━━━━━ SUPPLIED DATA
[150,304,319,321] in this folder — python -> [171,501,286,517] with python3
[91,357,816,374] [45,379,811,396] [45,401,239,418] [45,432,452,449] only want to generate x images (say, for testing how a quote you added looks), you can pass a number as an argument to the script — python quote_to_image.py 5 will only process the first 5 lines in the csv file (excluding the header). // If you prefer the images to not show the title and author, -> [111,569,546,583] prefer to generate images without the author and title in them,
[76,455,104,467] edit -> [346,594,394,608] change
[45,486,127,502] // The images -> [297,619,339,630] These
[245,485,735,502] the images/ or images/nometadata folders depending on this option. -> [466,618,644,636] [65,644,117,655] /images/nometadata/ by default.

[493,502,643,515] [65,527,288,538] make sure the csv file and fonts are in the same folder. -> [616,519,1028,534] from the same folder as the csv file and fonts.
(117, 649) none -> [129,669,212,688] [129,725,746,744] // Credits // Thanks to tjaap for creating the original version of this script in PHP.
━━━━━━━━━━
━━━━━ SUPPLIED DATA
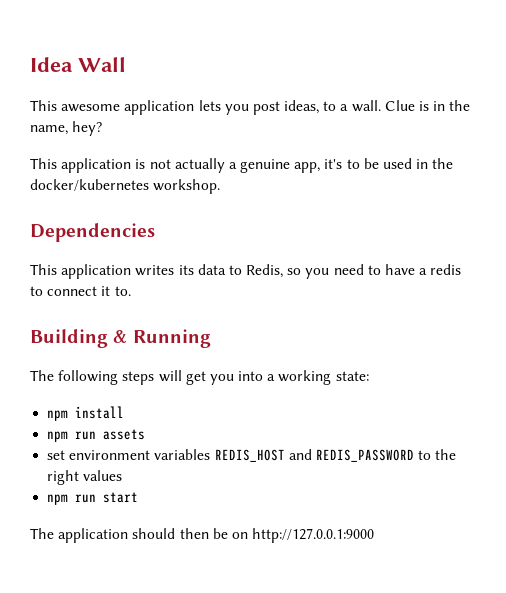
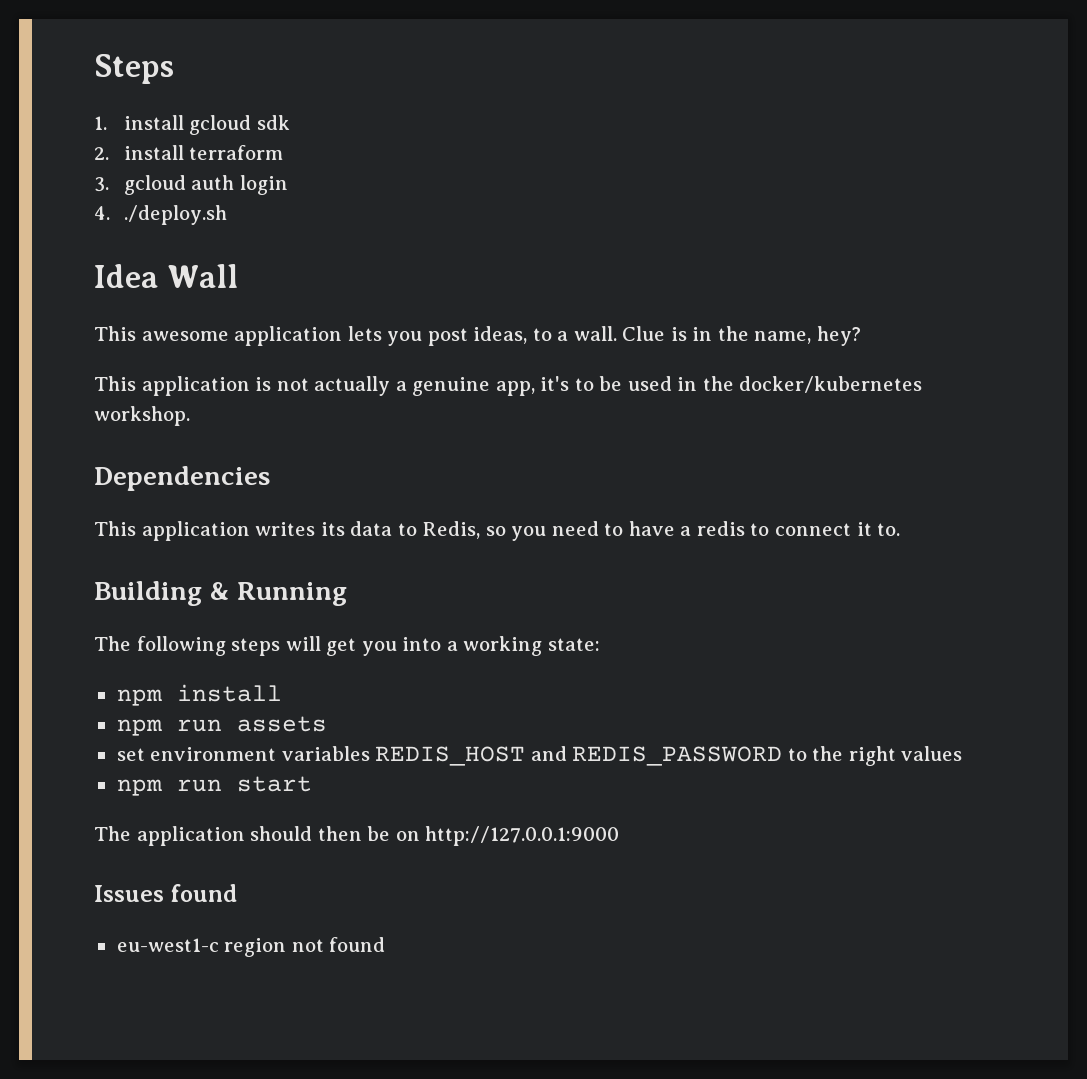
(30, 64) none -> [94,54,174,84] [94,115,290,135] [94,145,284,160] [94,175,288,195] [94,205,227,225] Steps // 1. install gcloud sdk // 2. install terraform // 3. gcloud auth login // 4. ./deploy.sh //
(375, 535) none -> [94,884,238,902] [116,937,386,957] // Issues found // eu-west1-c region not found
━━━━━━━━━━
> **YOUR GOAL**
Copy the lines of the data above exactly as written, beginning with the line containing "[76,455,104,467] edit ->" and ending with the line containing "[493,502,643,515] [65,527,288,538] make", and leave out all other lines.

> **EXERCISE ANSWER**
[76,455,104,467] edit -> [346,594,394,608] change
[45,486,127,502] // The images -> [297,619,339,630] These
[245,485,735,502] the images/ or images/nometadata folders depending on this option. -> [466,618,644,636] [65,644,117,655] /images/nometadata/ by default.

[493,502,643,515] [65,527,288,538] make sure the csv file and fonts are in the same folder. -> [616,519,1028,534] from the same folder as the csv file and fonts.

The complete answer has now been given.